As per Banerjee, technically, USDINR has resumed it uptrend last week, after a couple of weeks of corrective downtrend, which saw prices travel all the way down from 68.50 to 66.84 levels on spot. As long as 67.00 is intact on spot, path of least resistance remains upward. Major resistance levels are 68.00 and 68.50 levels on spot.
Nevertheless, incase of a valid break below 67.00, we would assume that trend has reversed and prices can head lower, possibly towards 66.50/60 levels on spot.
Therefore, for Rupee traders, Kotak says , “FOMC remains a key event to watch. With US economy in a strong upswing, there is greater chance of Fed sounding hawkish. However, the game changer can be if FOMC hints at two more hikes in their dot plot. In that, USD and rates, both can react quite positively to that hint but US yield curve can flatten.”

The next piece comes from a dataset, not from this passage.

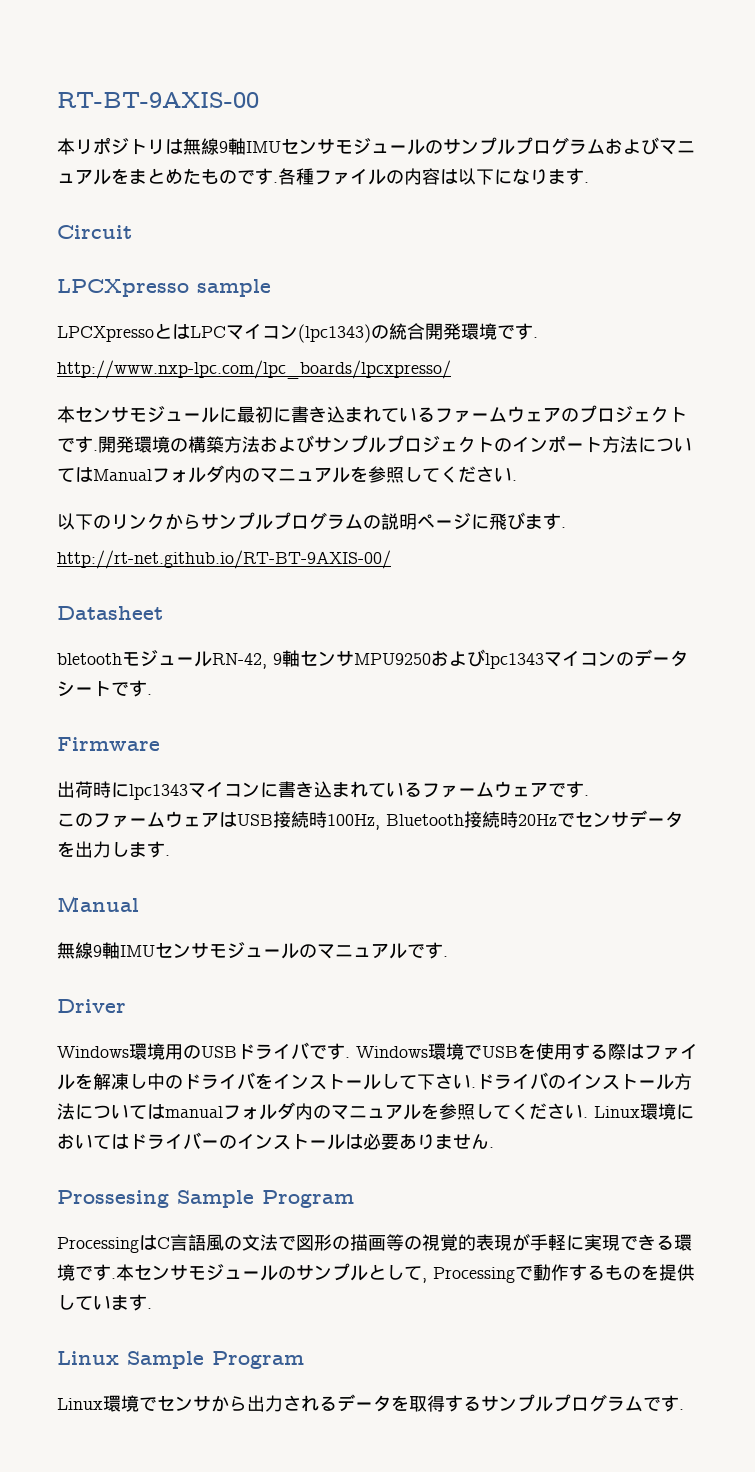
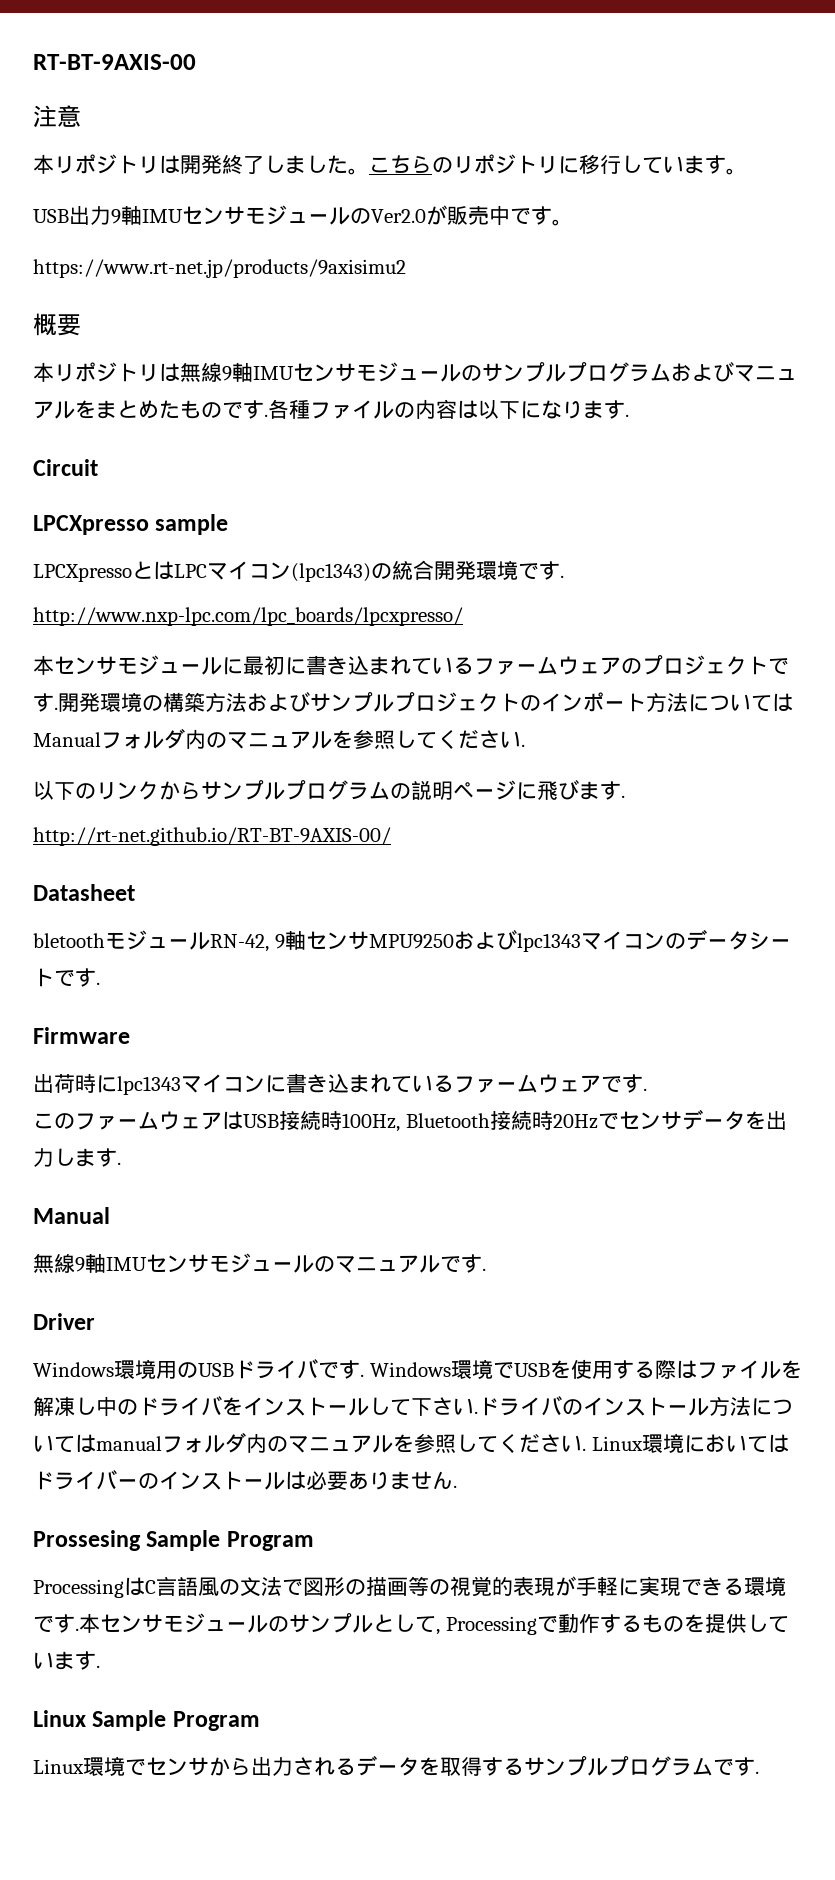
+ 注意
+ 本リポジトリは開発終了しました。こちらのリポジトリに移行しています。
+ USB出力9軸IMUセンサモジュールのVer2.0が販売中です。
+ https://www.rt-net.jp/products/9axisimu2
+ 概要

Further Kotak added, “A flat yield curve, coupled with strong USD is a double whammy for EMs, as it not only tightens the cost of external funding (higher CCY + higher USD rates) but also raises the risk of future demand suppression in the world largest consumption engine.”
Moreover, the benchmark Sensex index surged by 229.97 points or 0.65% today, trading at 35,713.44, whereas Nifty 50 jumped by 60.55 points or 0.56% trading at 10,847.50.